The objective is to improve the performance of more than forty extraction sites operated by the company. Chevron estimates these centers will save it $ 1 billion a year. The more complicated production becomes, the more essential real-time monitoring of operational security becomes essential, pointed out Stephen Ellis, oil services portfolio analyst at Morningstar. Today, for example, Chevron is severely criticized in Brazil for causing an oil spill in November, following a sudden increase in pressure on one of its wells. Halliburton and Schlumberger, and large IT vendors such as Microsoft and IBM, but not all of the issues have been resolved. It remains difficult to ensure reliable communications by optical fiber or satellite from the continental shelf of the Arctic.
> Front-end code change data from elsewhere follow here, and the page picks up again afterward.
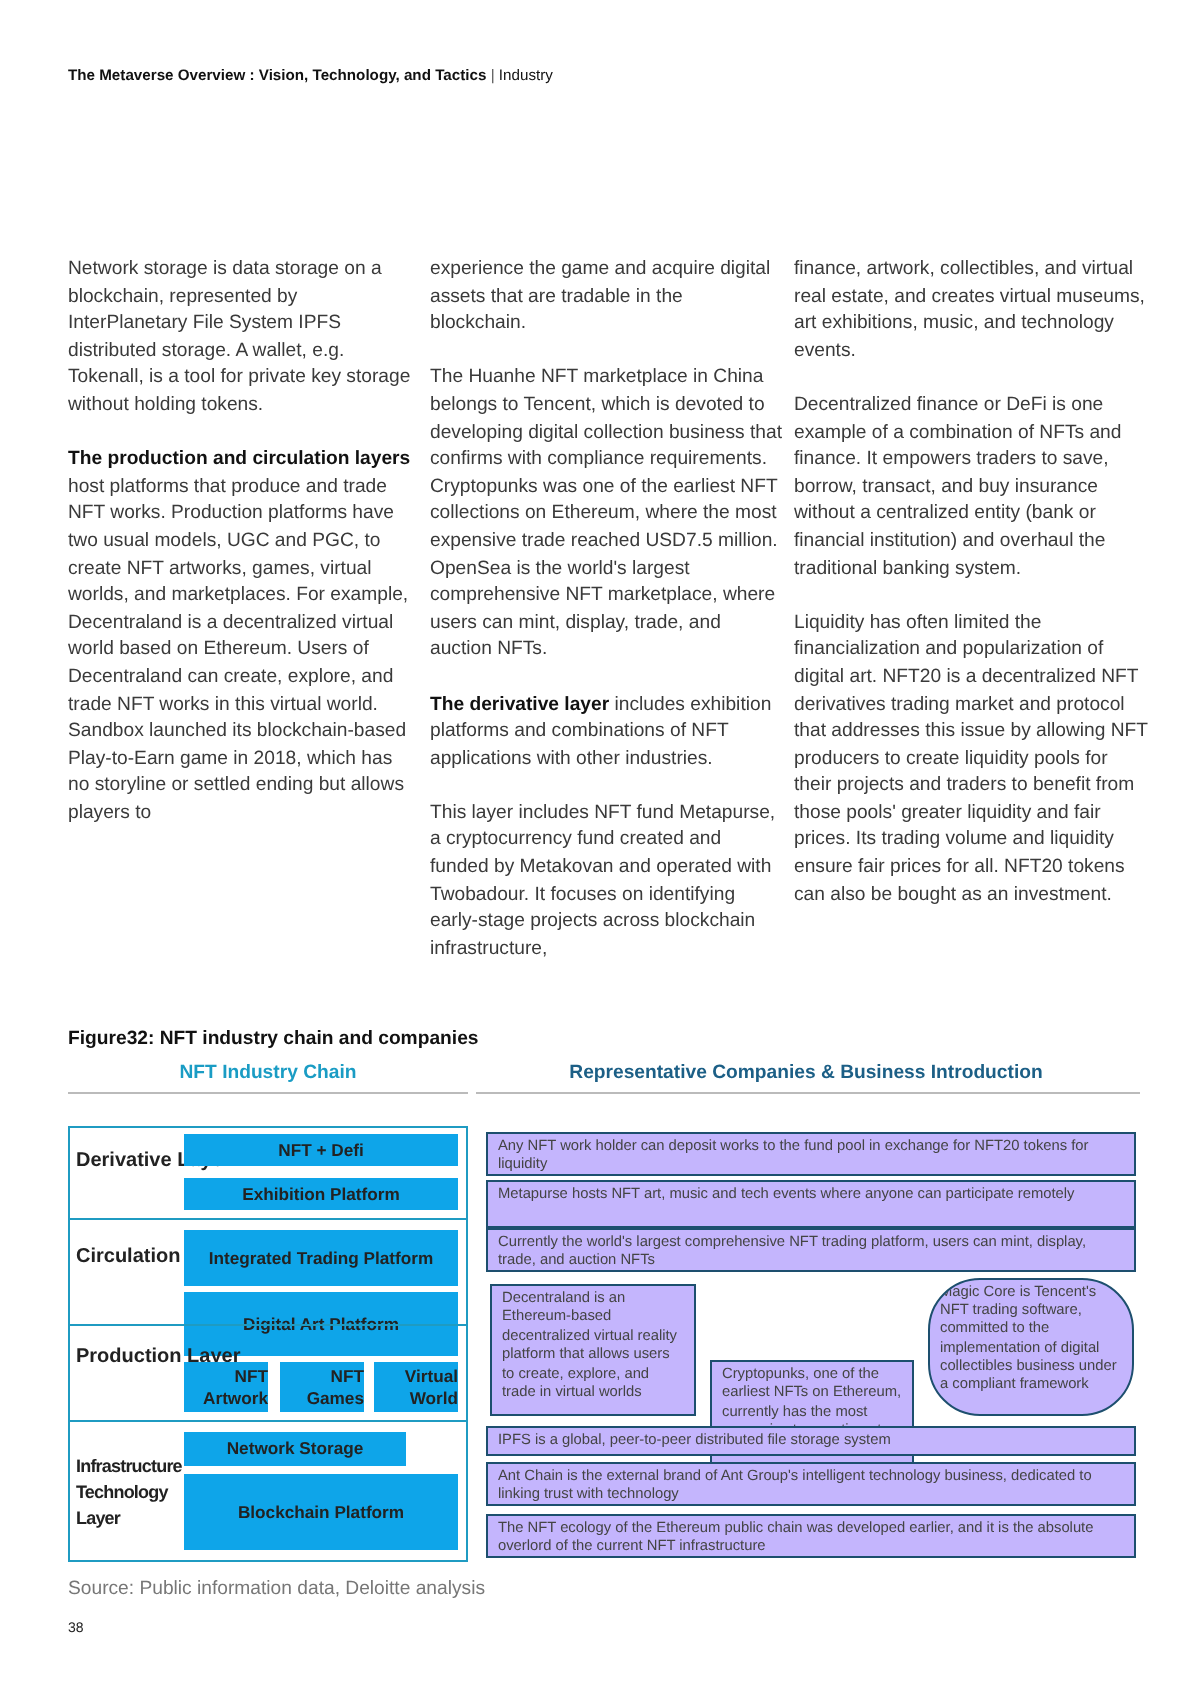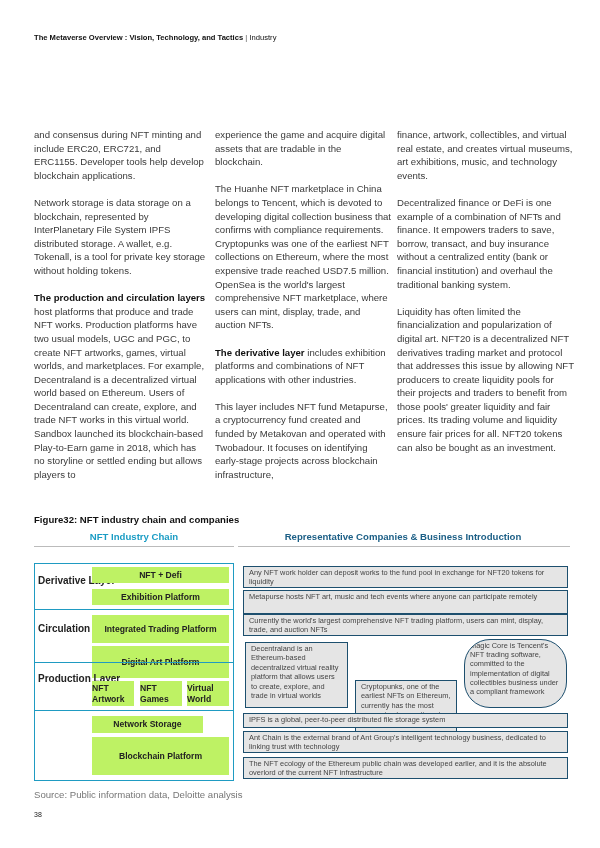"and consensus during NFT minting" p { html: <p>and consensus during NFT minting and include ERC20, ERC721, and ERC1155. Developer tools help develop blockchain applications.</p> -> none }
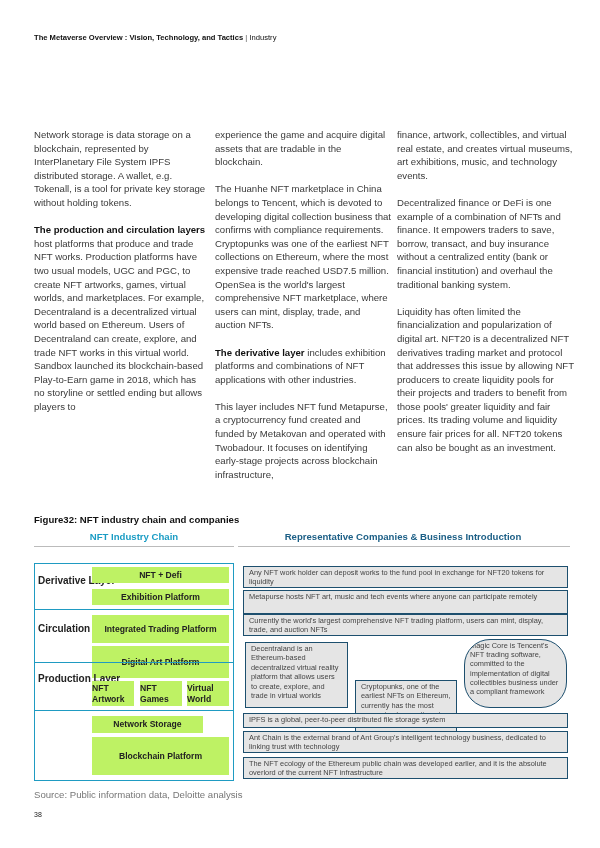"NFT + Defi" .box { background: #bef264 -> #0ea5e9; text-align: left -> right }
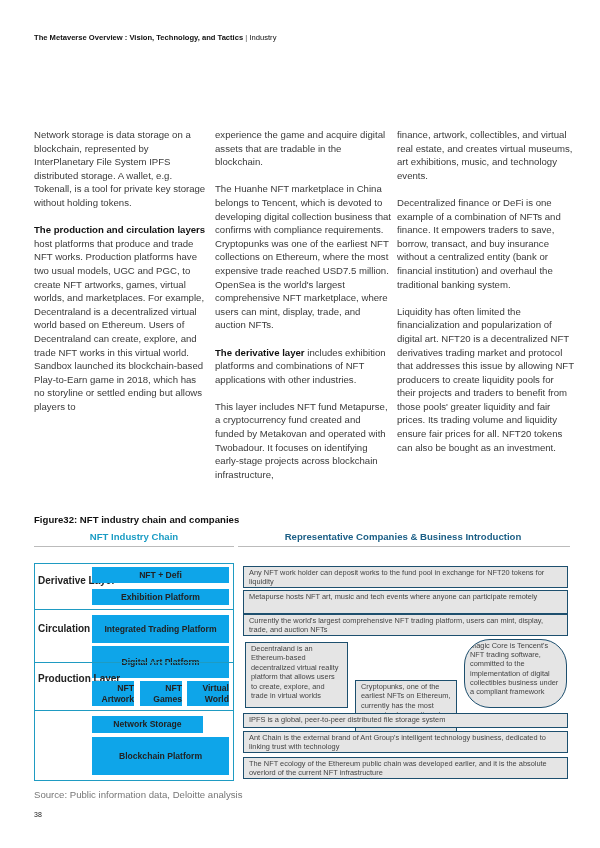"Any NFT work holder can" .desc { background: #e5e5e5 -> #c4b5fd }
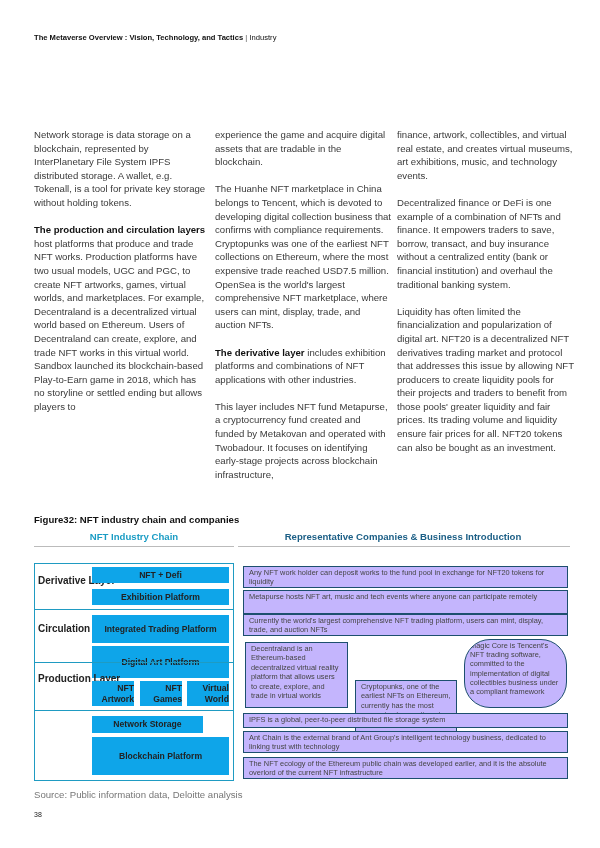"Infrastructure Technology Layer" div.layer-label { html: none -> <div>Infrastructure Technology Layer</div> }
Another limit lies in the speed of data transmission concerning temperature and pressure information reigning thousands of meters deep – even if for a few years sensors inserted in the drilling tubes have been able to transmit these data at the speed of 1 megabit per second, much faster than before. At Chevron, the only internal computer traffic is already more than 1.5 terabyte per day. The amount of data coming to us minute after minute is just incredible,” says Jerry Hubbard, president of Energetics, a global nonprofit consortium working to standardize data interchange formats across the energy industry. Even start-ups have started to exploit the digital oil field. “Much of the code written in older software platforms used today was designed there twenty years”, emphasizes Kirk Coburn, who created Surge, start-up accelerator software for energy based in Houston which has a department dedicated to digital oil. This technology has enormous potential for modernization.